Home > Misc $$\newcommand{\bm}{\mathbf} \DeclareMathOperator{\Var}{Var} \DeclareMathOperator{\Cov}{Cov}$$

## Principal component analysis

I've dabbled in PCA from time to time, and I was familiar with the outline of the process: convert the data to z-scores, calculate the variance-covariance matrix, and then work with the first few eigenvectors of this matrix. But I'd never understood why it worked – it was totally mistifying that you'd create a matrix $$C_{ij}$$ with terms $$E[(X_i - E(X_i))(X_j - E(X_j))]$$, then solve for $$\lambda$$ and $$\bm{v}$$ in $$C \bm{v} = \lambda \bm{v}$$, and have those $$\bm{v}$$'s actually mean something.

Maybe this was all just staring at me in the Wikipedia article and it'd just never registered in my brain. In any case, the concepts behind PCA are not difficult (with one exception that I'll handwave over). But there are a lot of pieces to the full explanation, which probably explains why I'd never been totally satisfied reading other accounts – there was a little bit that I was having trouble with, which either authors skipped over or which I missed in amongst lots of basic things about eigenvalues that I didn't need to read carefully.

These notes are written largely for an imagined audience similar to a past me – comfortable with matrix algebra, but without solid stats training.
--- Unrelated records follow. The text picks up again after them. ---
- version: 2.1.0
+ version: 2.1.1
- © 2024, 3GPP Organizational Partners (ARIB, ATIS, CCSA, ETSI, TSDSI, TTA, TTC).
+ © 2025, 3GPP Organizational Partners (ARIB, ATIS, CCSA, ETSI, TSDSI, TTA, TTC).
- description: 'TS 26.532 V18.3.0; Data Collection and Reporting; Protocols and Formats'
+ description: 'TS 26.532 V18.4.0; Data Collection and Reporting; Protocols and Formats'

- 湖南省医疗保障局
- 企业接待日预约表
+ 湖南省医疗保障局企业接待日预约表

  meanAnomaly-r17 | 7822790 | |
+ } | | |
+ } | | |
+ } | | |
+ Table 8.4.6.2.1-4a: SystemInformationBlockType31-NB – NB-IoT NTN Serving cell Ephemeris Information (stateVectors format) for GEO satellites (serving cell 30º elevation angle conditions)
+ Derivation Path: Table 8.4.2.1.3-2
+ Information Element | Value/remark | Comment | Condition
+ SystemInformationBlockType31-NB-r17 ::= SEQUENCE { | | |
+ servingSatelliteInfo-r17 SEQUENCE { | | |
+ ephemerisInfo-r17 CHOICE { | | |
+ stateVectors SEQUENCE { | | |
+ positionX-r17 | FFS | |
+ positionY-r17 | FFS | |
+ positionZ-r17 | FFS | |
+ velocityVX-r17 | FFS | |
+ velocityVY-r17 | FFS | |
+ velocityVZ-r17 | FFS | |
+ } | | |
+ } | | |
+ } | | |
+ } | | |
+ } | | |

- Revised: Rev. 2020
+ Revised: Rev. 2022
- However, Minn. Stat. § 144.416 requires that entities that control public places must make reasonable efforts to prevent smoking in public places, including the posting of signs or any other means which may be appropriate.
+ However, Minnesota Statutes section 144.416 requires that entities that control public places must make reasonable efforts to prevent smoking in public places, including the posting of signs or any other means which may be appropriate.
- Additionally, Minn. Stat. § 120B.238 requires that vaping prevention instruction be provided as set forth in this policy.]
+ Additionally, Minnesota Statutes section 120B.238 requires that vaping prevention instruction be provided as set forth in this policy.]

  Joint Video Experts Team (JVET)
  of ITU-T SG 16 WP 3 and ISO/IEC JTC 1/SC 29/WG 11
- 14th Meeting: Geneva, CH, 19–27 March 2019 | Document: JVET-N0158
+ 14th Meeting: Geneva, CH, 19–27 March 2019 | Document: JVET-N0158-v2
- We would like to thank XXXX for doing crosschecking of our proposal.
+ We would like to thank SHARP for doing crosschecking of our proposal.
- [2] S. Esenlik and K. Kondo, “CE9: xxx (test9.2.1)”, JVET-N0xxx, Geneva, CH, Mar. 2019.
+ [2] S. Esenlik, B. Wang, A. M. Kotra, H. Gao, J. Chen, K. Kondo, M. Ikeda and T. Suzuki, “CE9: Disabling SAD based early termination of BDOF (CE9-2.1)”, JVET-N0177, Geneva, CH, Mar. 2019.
I assume knowledge of variance and covariance; if you don't know what an eigenvector is, then you'll probably find my treatment a little quick (though you can safely assume that the computer can calculate them for you).

The main steps are shown as bullet points, with explanations that you can show by clicking or tapping the appropriate link.

Let $$X_i$$ be the $$N$$ random variables under consideration. Let $$C$$ be the variance-covariance matrix, i.e., $$C_{ij} = \Cov(X_i, X_j)$$. Let $$\bm{a}$$ be a vector of co-efficients, so that the linear combination of the random variables $$\sum_i a_i X_i$$ can be written as $$\bm{a}^T \bm{X}$$.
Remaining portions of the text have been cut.